Pé-Ya se leva, fit rapidement sa toilette, revêtit des habits simples et se coiffa d'un chapeau sans ornement. Il dit au jeune serviteur de se munir de vingt livres d'or et de le suivre en emportant le kin.
—Si mon frère a eu un deuil, pensa-t-il, je lui ferai ce cadeau de condoléance.
Pé-Ya se hâta de débarquer et de gravir le sentier Il marchait les regards fixés sur la Montagne de Ma-Hine.
Après avoir parcouru presque dix lis, il arriva au confluent de plusieurs chemins, et il s'arrêta indécis.
—Pourquoi monseigneur n'avance-t-il plus? demanda le jeune garçon.
—Ici les routes vont dans toutes les directions.

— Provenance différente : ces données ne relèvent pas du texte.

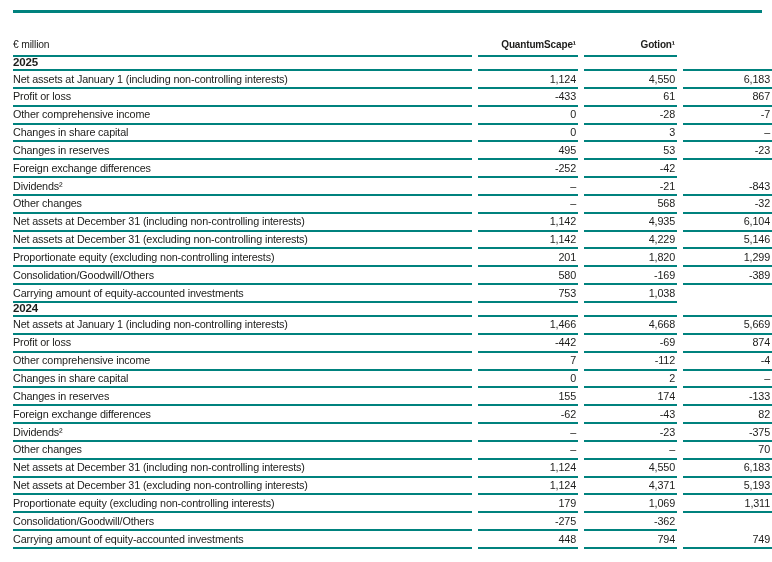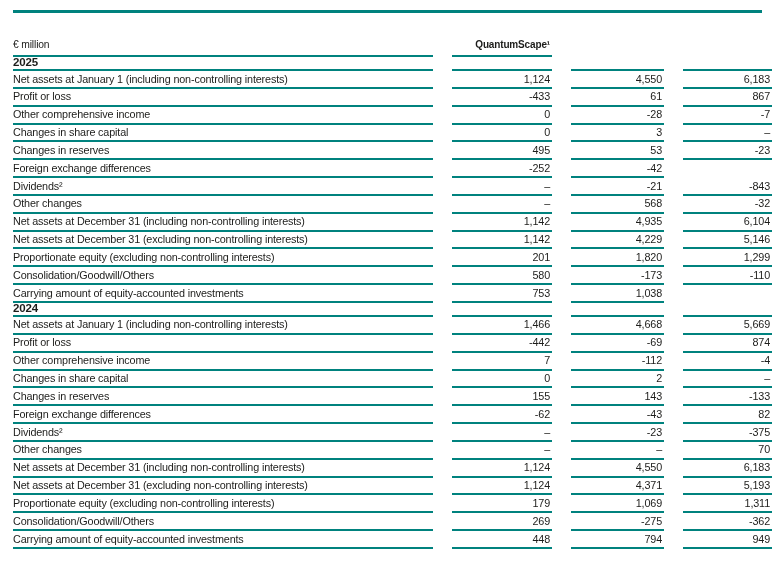--- a/index.html
+++ b/index.html
@@ -27,7 +27,7 @@
   .row{
     display:grid;
     grid-template-columns:1fr 100px 93px 89px;
-    column-gap:19px;
+    column-gap:6px;
   }
   .cell{
     border-bottom:2px solid var(--rule);

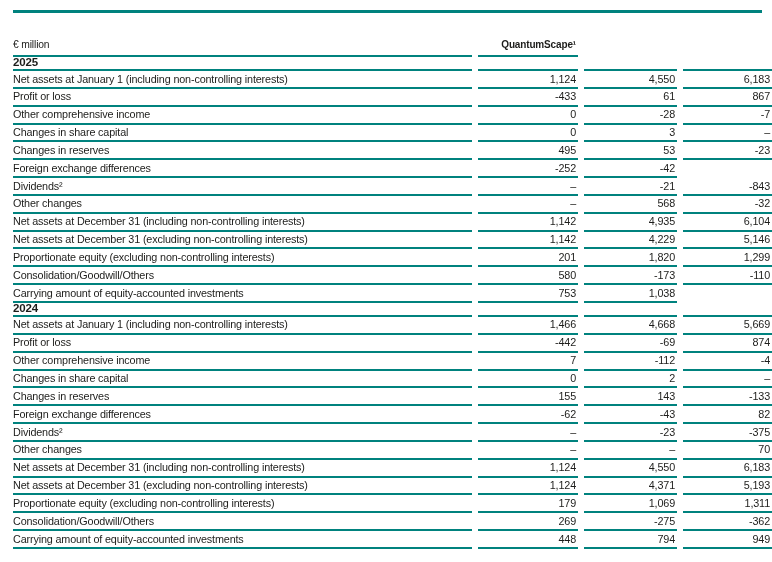--- a/index.html
+++ b/index.html
@@ -63,6 +63,7 @@
       <div class="cell unit">€ million</div>
 
     <div class="cell num">QuantumScape¹</div>
+        <div class="cell num">Gotion¹</div>
       </div>
 
   <div class="row year-row">

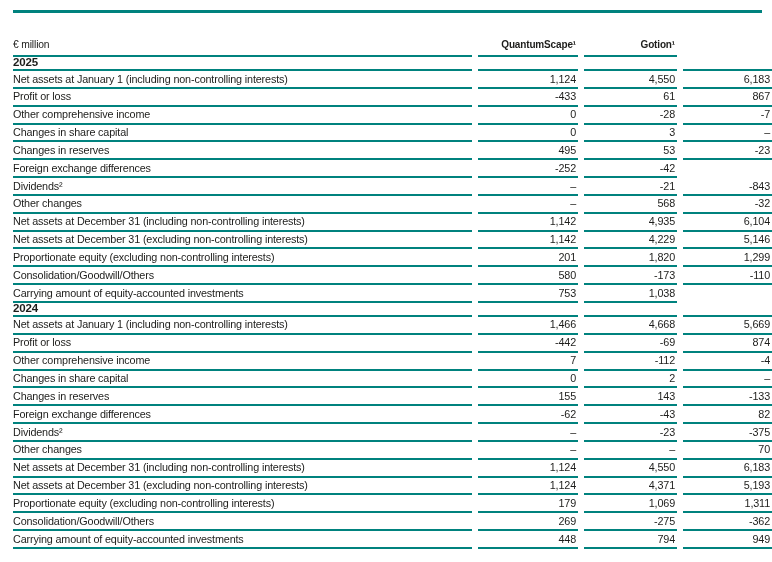--- a/index.html
+++ b/index.html
@@ -140,7 +140,7 @@
       <div class="row">
         <div class="cell label">Consolidation/Goodwill/Others</div>
         <div class="cell num">580</div>
-        <div class="cell num">-173</div>
+        <div class="cell num">-169</div>
         <div class="cell num">-110</div>
       </div>
       <div class="row">

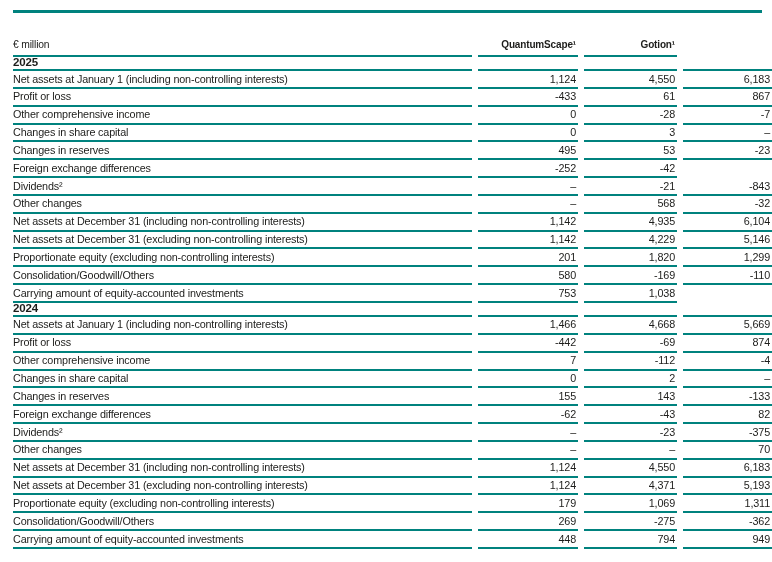--- a/index.html
+++ b/index.html
@@ -141,7 +141,7 @@
         <div class="cell label">Consolidation/Goodwill/Others</div>
         <div class="cell num">580</div>
         <div class="cell num">-169</div>
-        <div class="cell num">-110</div>
+        <div class="cell num">-389</div>
       </div>
       <div class="row">
         <div class="cell label">Carrying amount of equity-accounted investments</div>

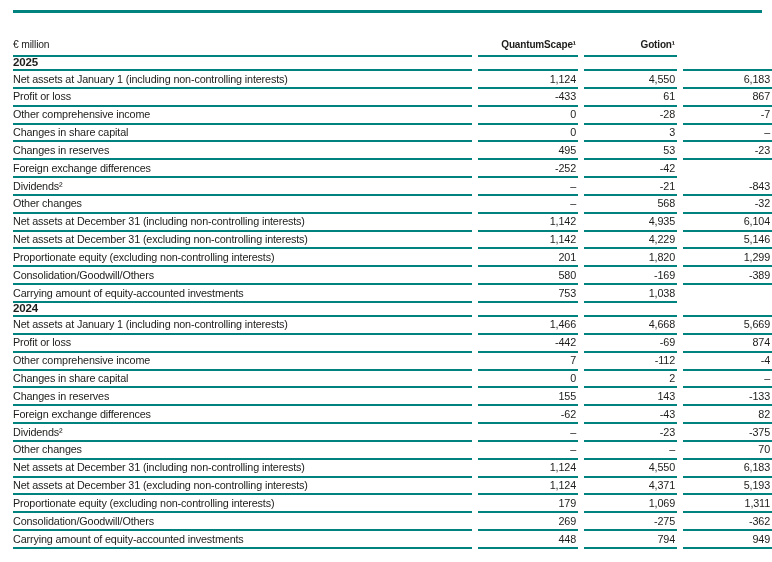--- a/index.html
+++ b/index.html
@@ -181,7 +181,7 @@
       <div class="row">
         <div class="cell label">Changes in reserves</div>
         <div class="cell num">155</div>
-        <div class="cell num">143</div>
+        <div class="cell num">174</div>
         <div class="cell num">-133</div>
       </div>
       <div class="row">

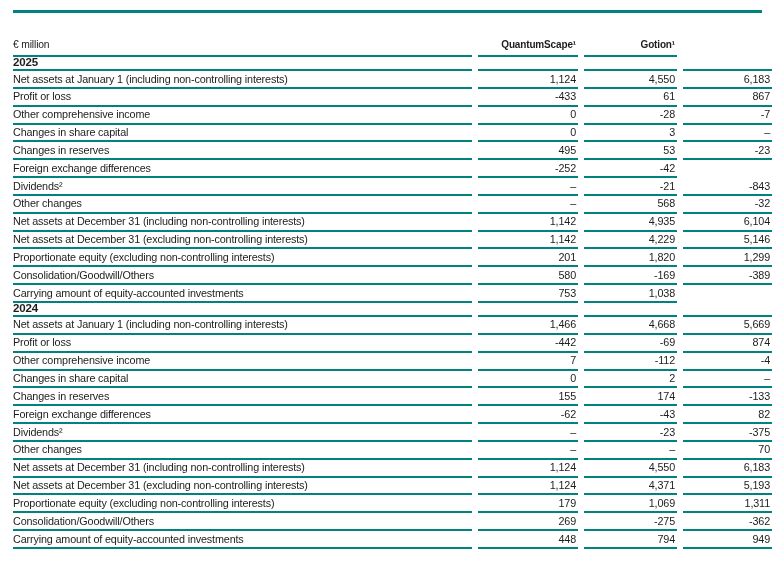--- a/index.html
+++ b/index.html
@@ -222,7 +222,6 @@
       </div>
       <div class="row">
         <div class="cell label">Consolidation/Goodwill/Others</div>
-        <div class="cell num">269</div>
         <div class="cell num">-275</div>
         <div class="cell num">-362</div>
       </div>

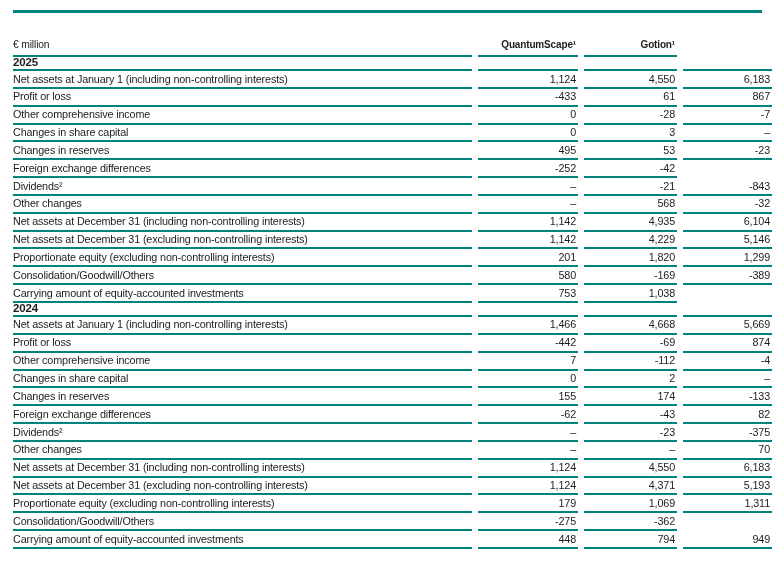--- a/index.html
+++ b/index.html
@@ -229,7 +229,7 @@
         <div class="cell label">Carrying amount of equity-accounted investments</div>
         <div class="cell num">448</div>
         <div class="cell num">794</div>
-        <div class="cell num">949</div>
+        <div class="cell num">749</div>
       </div>
     </div>
 </div>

Laquelle prendre pour atteindre le village que je cherche? J'attends qu'il passe quelqu'un qui pourra me renseigner.
Il s'assit sur une grande pierre à l'angle des routes, et le serviteur resta debout près de lui.
Bientôt un vieillard parut, venant du chemin de gauche. Il avait une longue barbe qui faisait penser à des fils de jade et de longs cheveux, qui semblaient des fils d'argent sous son chapeau en feuilles de bambou. Son costume était celui des paysans. De la main gauche il s'appuyait à une pique de jonc et portait de la droite un panier de bambou. Il s'avançait à petits pas.
Pé-Ya se leva, rajusta ses vêtements et alla au-devant du vieillard pour le saluer. Celui-ci posa lentement son panier à terre, et, élevant ses mains jointes, rendit le salut.